§ **PROBLEM TO SOLVE**
When you come to a picture, pass over it, and set down the entries below exactly.

§ **THE DATA**
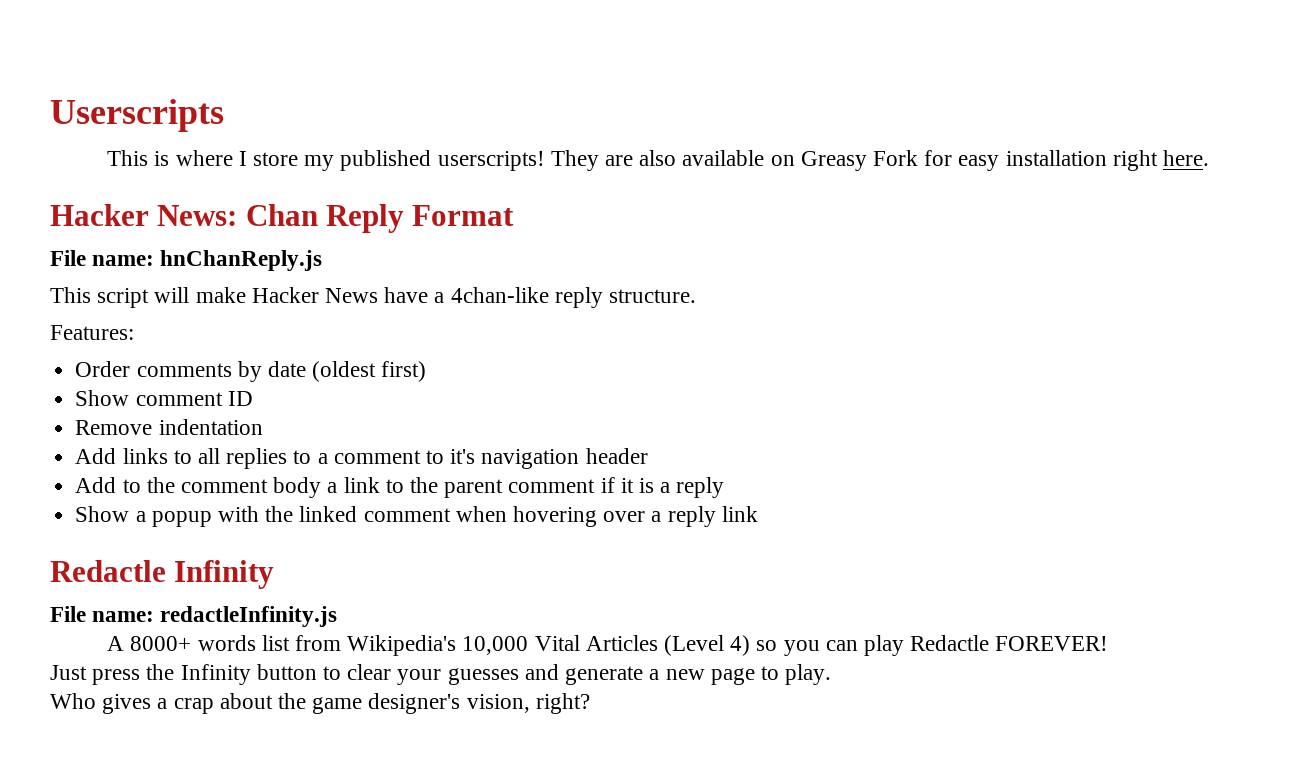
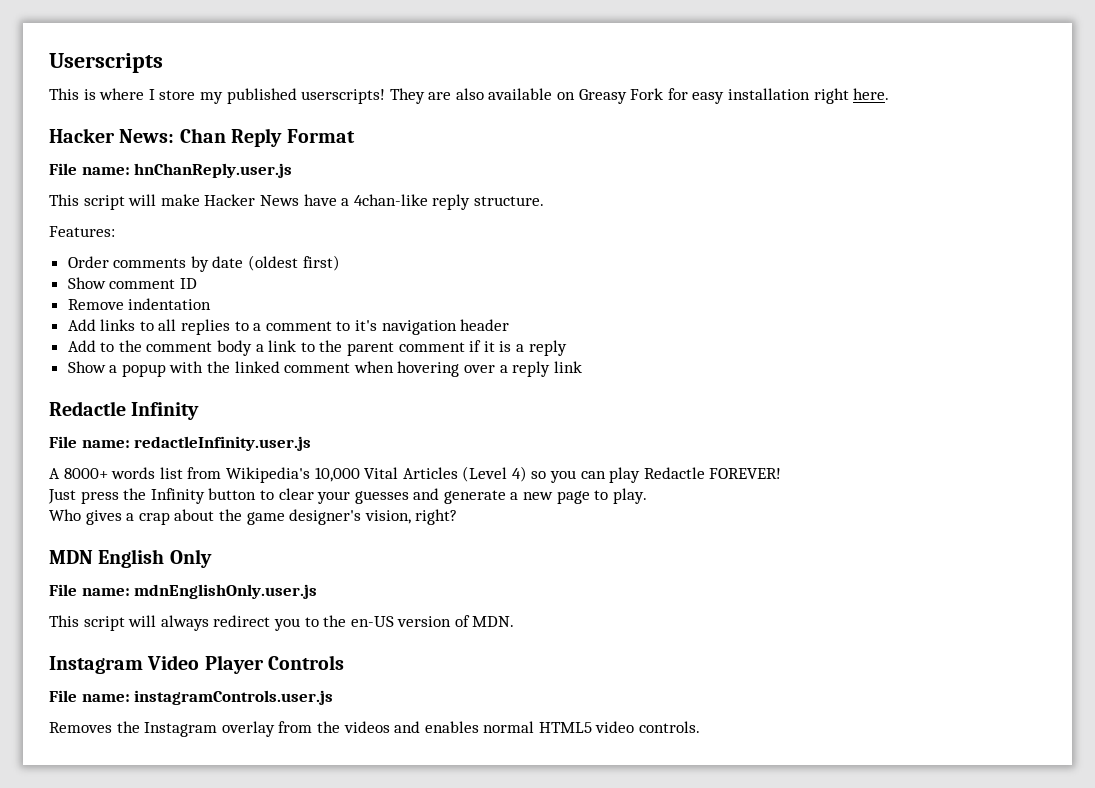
- File name: hnChanReply.js
+ File name: hnChanReply.user.js
- File name: redactleInfinity.js
+ File name: redactleInfinity.user.js
+ MDN English Only
+ File name: mdnEnglishOnly.user.js
+ This script will always redirect you to the en-US version of MDN.
+ Instagram Video Player Controls
+ File name: instagramControls.user.js
+ Removes the Instagram overlay from the videos and enables normal HTML5 video controls.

§ **ANSWER FOR THIS EXERCISE**
- File name: hnChanReply.js
+ File name: hnChanReply.user.js
- File name: redactleInfinity.js
+ File name: redactleInfinity.user.js
+ MDN English Only
+ File name: mdnEnglishOnly.user.js
+ This script will always redirect you to the en-US version of MDN.
+ Instagram Video Player Controls
+ File name: instagramControls.user.js
+ Removes the Instagram overlay from the videos and enables normal HTML5 video controls.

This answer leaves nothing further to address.